Chase Edmonds (born April 13, 1996) is an American football running back who plays for the Tampa Bay Buccaneers of the National Football League (NFL). He played college football at Fordham and was drafted by the Arizona Cardinals in the fourth round of the 2018 NFL Draft. He has also played for the Miami Dolphins and Denver Broncos.

Early life
Edmonds grew up in Harrisburg, Pennsylvania and graduated from Central Dauphin East High School, where he played basketball and football for the Panthers. As a senior, Edmonds accumulated 2,378 total yards and 25 touchdowns, including 1,984 rushing yards and was a consensus All-State selection. He was selected to play in the Big 33 Football Classic and was named the game's Most Valuable Player.

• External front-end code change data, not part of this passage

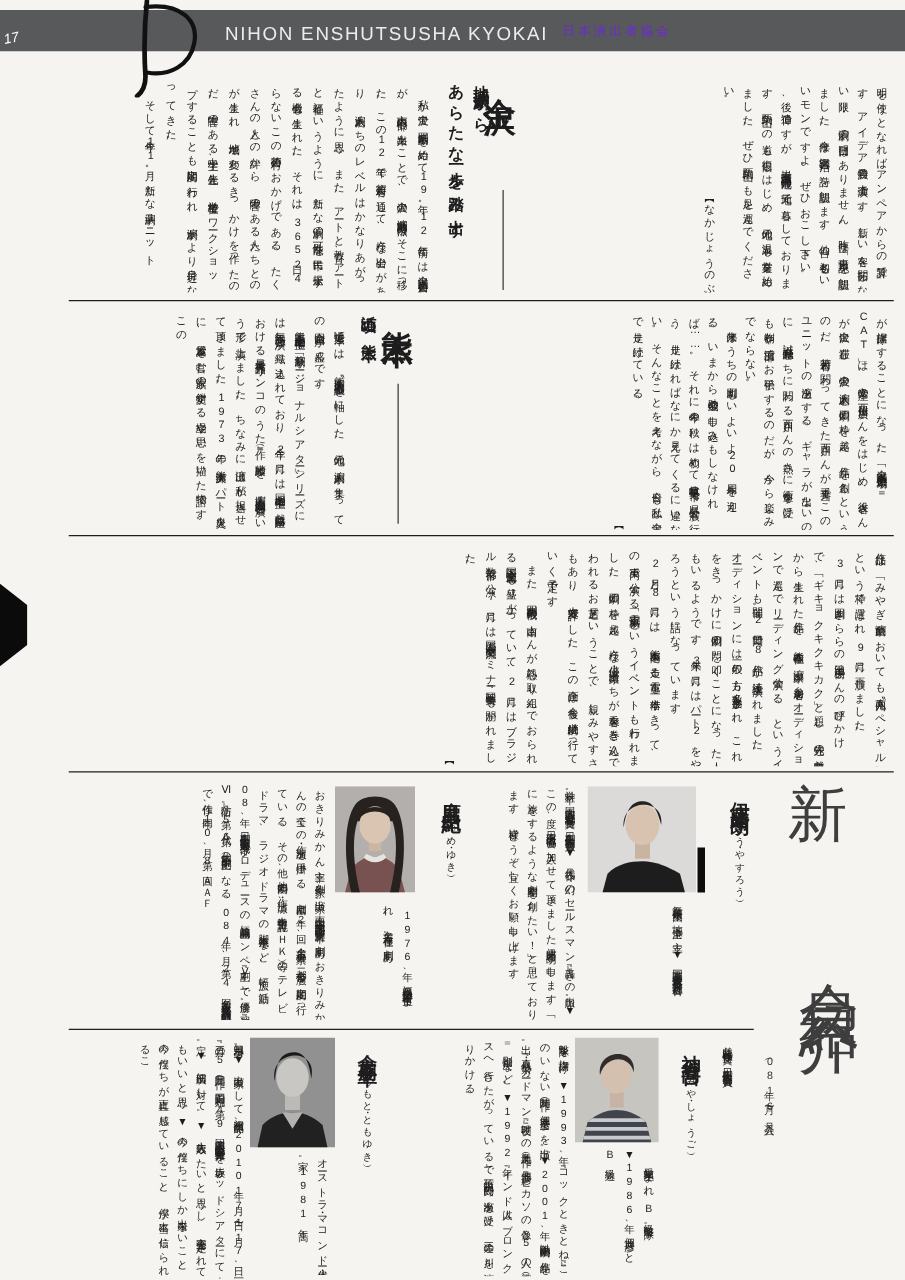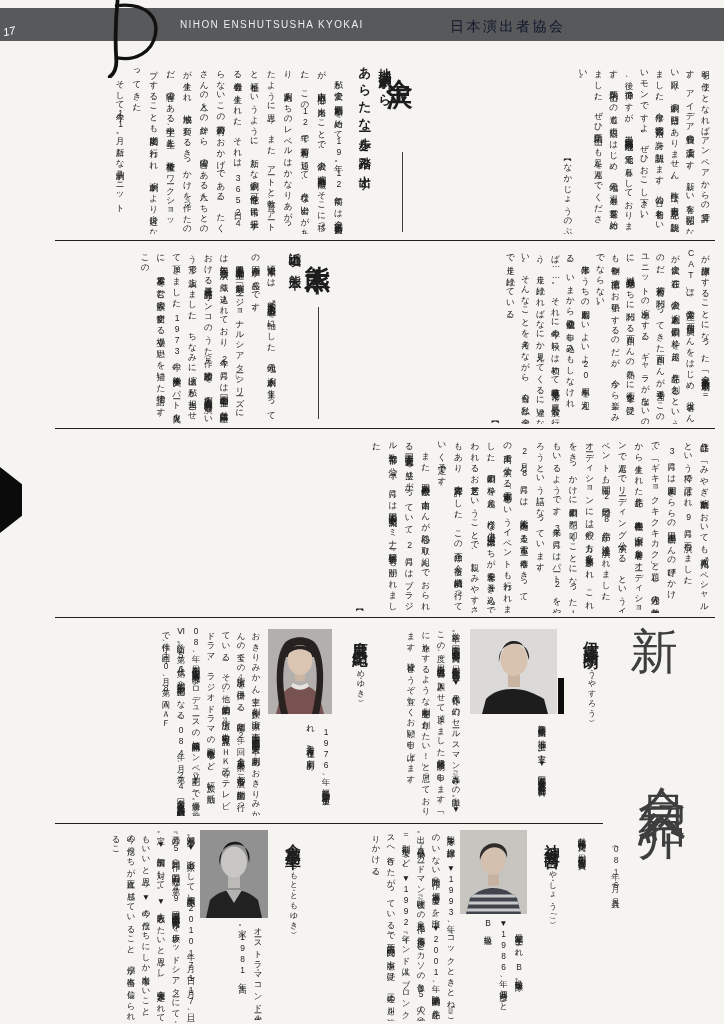--- a/index.html
+++ b/index.html
@@ -8,7 +8,7 @@
   
   .topbar{position:absolute;left:0;top:8px;width:724px;height:33px;background:#58595b;}
   .logo-d{position:absolute;left:96px;top:0;width:72px;height:78px;z-index:3;}
-  .org-en{position:absolute;left:180px;top:19px;color:#ececec;font-size:10px;letter-spacing:1.4px;z-index:4;}
+  .org-en{position:absolute;left:180px;top:19px;color:#ececec;font-size:15px;letter-spacing:1.4px;z-index:4;}
   .org-jp{position:absolute;left:450px;top:18px;color:#0f172a;font-size:14px;letter-spacing:2.5px;z-index:4;}
   
   .page-tab{position:absolute;left:0;top:467px;width:22px;height:66px;background:#0b0b0b;

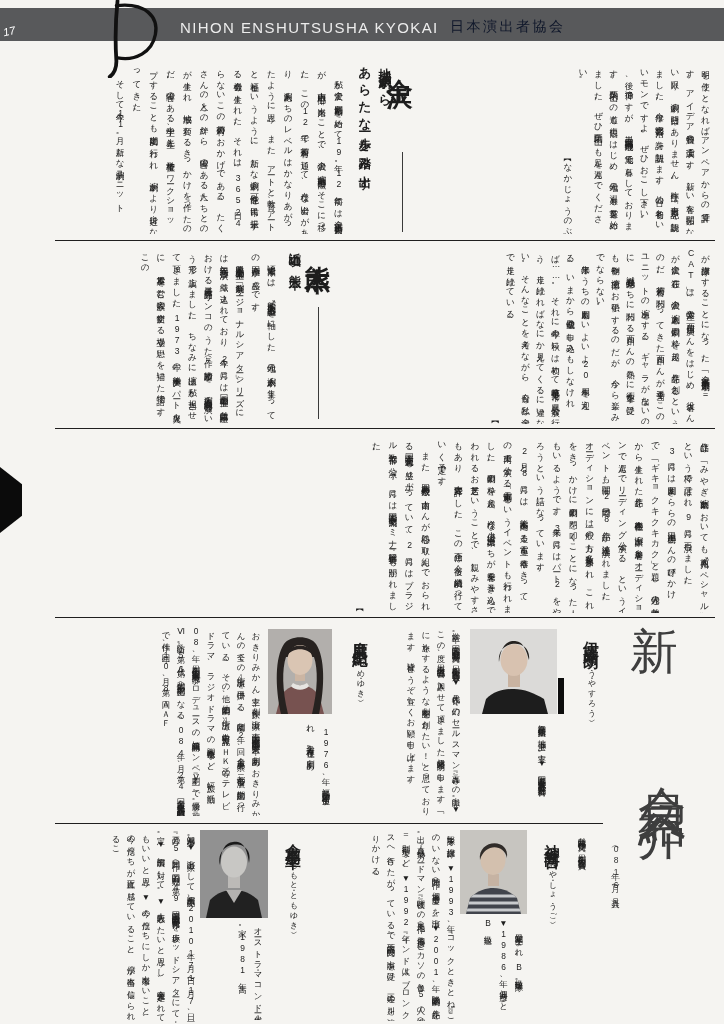--- a/index.html
+++ b/index.html
@@ -9,7 +9,7 @@
   .topbar{position:absolute;left:0;top:8px;width:724px;height:33px;background:#58595b;}
   .logo-d{position:absolute;left:96px;top:0;width:72px;height:78px;z-index:3;}
   .org-en{position:absolute;left:180px;top:19px;color:#ececec;font-size:15px;letter-spacing:1.4px;z-index:4;}
-  .org-jp{position:absolute;left:450px;top:18px;color:#0f172a;font-size:14px;letter-spacing:2.5px;z-index:4;}
+  .org-jp{position:absolute;left:450px;top:18px;color:#6d28d9;font-size:10px;letter-spacing:2.5px;z-index:4;}
   
   .page-tab{position:absolute;left:0;top:467px;width:22px;height:66px;background:#0b0b0b;
             clip-path:polygon(0 0,100% 26%,100% 74%,0 100%);}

Despite his success on the field, he garnered little interest from FBS programs due to his size.

College career
Edmonds played for Fordham from 2014 to 2017. As a freshman, Edmonds played in 14 games rushing for 1838 yards on 294 attempts for 23 touchdowns with an average of 6.3 yards per carry, and received for 121 yards on 19 attempts for one touchdown. During his freshman season, he won the 2014 Jerry Rice Award winner and the NCAA FCS Rookie of the Year. In his sophomore season, Edmonds played in 12 games had 1,648 yards for 251 attempts and had 20 touchdowns along with five receiving touchdowns. In his junior year, Edmonds played in 11 games rushing for 1,799 yards on 257 attempts and had 19 touchdowns with 1 receiving touchdown. Against Lafayette, Edmonds set an FCS record by averaging 21.1 yards per carry (359 yards on 17 carries). In his final season with the Rams, Edmonds was injured and only played in seven games, rushing for 577 yards on 136 attempts with five touchdowns. Against Holy Cross, Edmonds set the Patriot League career rushing record. Edmonds finished his college career ranked fifth in NCAA FCS history with 5,862 career rushing yards.
He graduated with a degree in Communications.

College statistics

Professional career

Arizona Cardinals
Edmonds was drafted by the Arizona Cardinals in the fourth round (134th overall) of the 2018 NFL Draft. On May 11, 2018, he signed his rookie contract.

2018
Edmonds made his NFL debut on September 9, 2018 in a 24–6 loss to the Washington Redskins, rushing four times for 24 yards and catching four passes for 24 yards. Edmonds scored his first two professional touchdowns on December 2, 2018 in a 20-17 win over the Green Bay Packers. Overall, he finished his rookie season with 60 carries for 208 yards and two touchdowns.

2019
During Week 7 against the New York Giants, Edmonds posted his first career 100+-yard game as he finished with 126 rushing yards with three touchdowns, helping the Cardinals win 27-21. Overall, in the 2019 season, Edmonds finished with 303 rushing yards and four rushing touchdowns to go along with 12 receptions for 105 receiving yards and one receiving touchdown.

2020
In Week 7 against the Seattle Seahawks, Edmonds recorded 145 yards from scrimmage during the 37–34 overtime win. Edmonds finished the season appearing in sixteen games and starting in two with 97 rushing attempts for 448 yards and one rushing touchdown, and 53 receptions for 402 yards and four receiving touchdowns as well as 18 kick returns for 417 yards, the longest being 54 yards and the average being 23 yards.

2021
Edmonds entered the 2021 season as the Cardinals starting running back for the first time of his career, ahead of free agent signee James Conner. He started the first nine games before suffering a high ankle sprain in Week 9. He was placed on injured reserve on November 13, 2021. He was activated on December 18. He finished the season second on the team behind Conner with a career-high 592 rushing yards and two touchdowns along with 43 catches for 311 yards.

Miami Dolphins
On March 14, 2022, Edmonds signed with the Miami Dolphins on a two-year, $12.6 million contract.

Denver Broncos
On November 1, 2022, the Dolphins traded Edmonds along with a 2023 first-round pick and a 2024 fourth-round pick to the Denver Broncos in exchange for outside linebacker Bradley Chubb and a 2025 fifth-round pick. He suffered a high ankle sprain in Week 11 and was placed on injured reserve on November 22. He was activated on December 24.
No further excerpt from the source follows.